How Multimodal Embeddings Work in RAG Pipelines

I was building a RAG system last month and hit a wall. My application needed to search across PDFs, screenshots, and audio recordings. I found myself creating separate pipelines for each data type - a text embedder here, CLIP for images there, whisper embeddings somewhere else. The complexity was spiraling out of control.

Then Google released Gemini Embedding, and I realized my entire architecture was built on a flawed assumption: that each modality needs its own embedding model and vector collection.

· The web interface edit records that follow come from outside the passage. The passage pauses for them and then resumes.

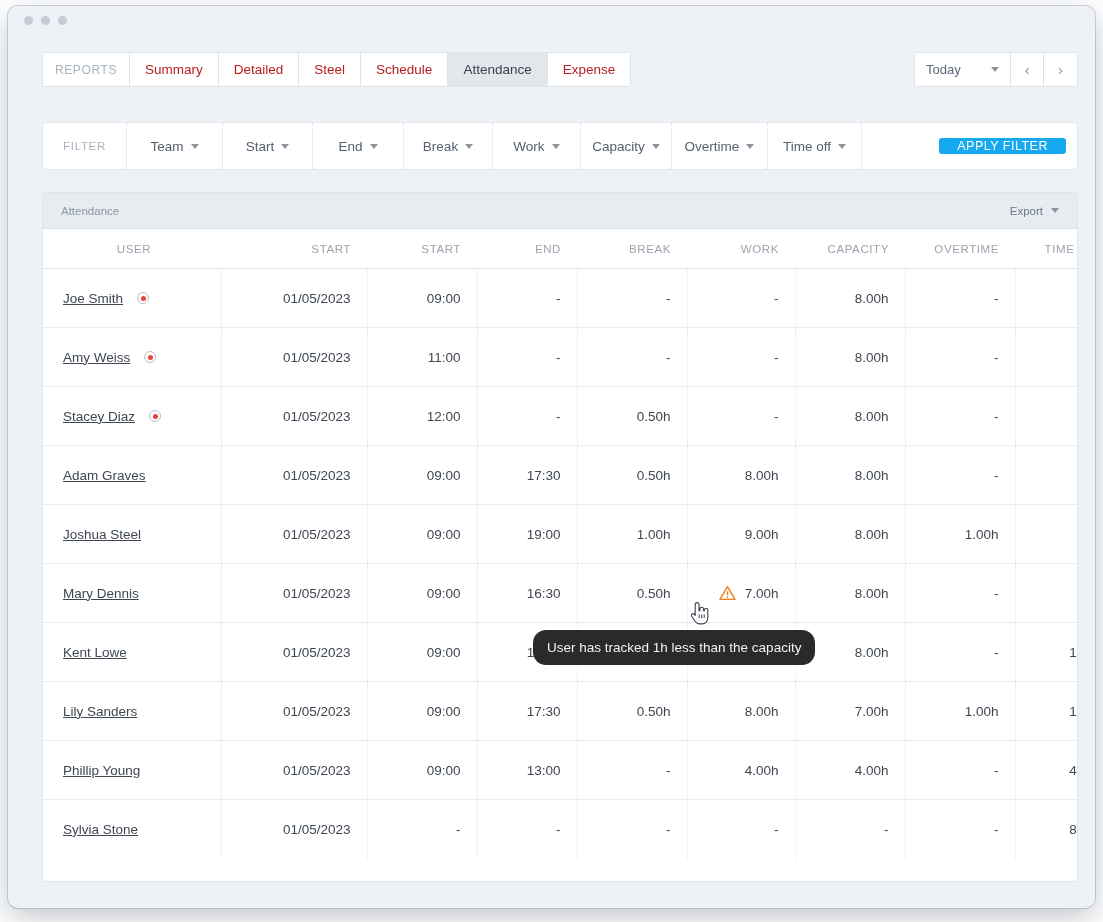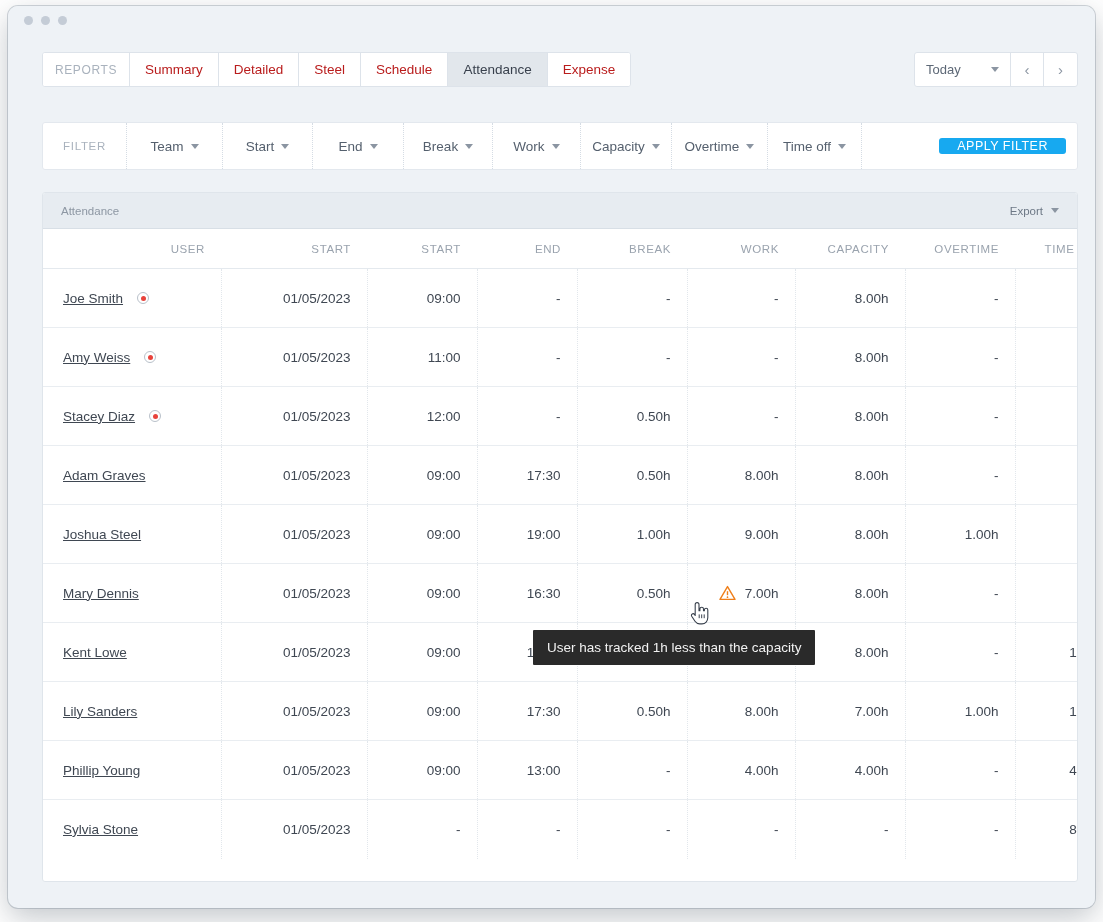--- a/index.html
+++ b/index.html
@@ -181,21 +181,21 @@
     font-size: 11.5px;
     font-weight: normal;
     color: #9aa3ae;
     letter-spacing: .6px;
     text-align: right;
     padding: 14px 16px 13px;
     border-bottom: 1px solid #e4e9ee;
     background: #fff;
   }
   table.attendance th.user-col,
-  table.attendance td.user-col { text-align: right; padding-left: 20px; }
+  table.attendance td.user-col { text-align: center; padding-left: 20px; }
   table.attendance td {
     font-size: 13.5px;
     color: #3f4752;
     text-align: right;
     padding: 21px 16px;
     border-bottom: 1px solid #e9edf1;
     border-right: 1px dotted #e2e7ec;
     height: 59px;
   }
   table.attendance td:last-child { border-right: none; }
@@ -226,21 +226,21 @@
   
   .tooltip {
     position: absolute;
     left: 508px; top: 596px;
     background: #2a2a2a;
     color: #f2f2f2;
     font-size: 13.5px;
     padding: 10px 14px;
     z-index: 40;
     white-space: nowrap;
-    border-radius: 1px;
+    border-radius: 13px;
   }
   
   .cursor-hand {
     position: absolute;
     left: 663px; top: 566px;
     z-index: 50;
     pointer-events: none;
   }
 
   col.c-user { width: 178px; }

The Problem: Modality Silos

My original RAG architecture looked like this:

Architecture Overview
Text Pipeline: Text -> OpenAI ada-002 -> Vector DB Collection A
Image Pipeline: Image -> CLIP -> Vector DB Collection B
Audio Pipeline: Audio -> Whisper -> Vector DB Collection C

Each pipeline required:

  • A different embedding model with different output dimensions
  • A separate vector collection in Qdrant
  • Different chunking/preprocessing logic
  • Different similarity thresholds

The worst part? A text query like “show me architecture diagrams” could never retrieve the actual diagram images I had stored. Cross-modal retrieval was impossible.

traditional_rag.py
from langchain.embeddings import OpenAIEmbeddings
from qdrant_client import QdrantClient
# Separate pipelines for different modalities
text_embedder = OpenAIEmbeddings() # Only handles text
# Would need CLIP for images, separate audio embedder, etc.
client = QdrantClient(":memory:")
# Create separate collections per modality
client.create_collection(
collection_name="text_documents",
vectors_config={"size": 1536, "distance": "Cosine"}
)
client.create_collection(
collection_name="images",
vectors_config={"size": 512, "distance": "Cosine"} # CLIP dimension
)
# Query is text-only
query = "What is retrieval augmented generation?"
query_vector = text_embedder.embed_query(query)
# Can only retrieve text documents - images are in a different collection!
results = client.search(
collection_name="text_documents",
query_vector=query_vector,
limit=5
)

I had three different collections, three different embedding dimensions, and zero ability to search across modalities.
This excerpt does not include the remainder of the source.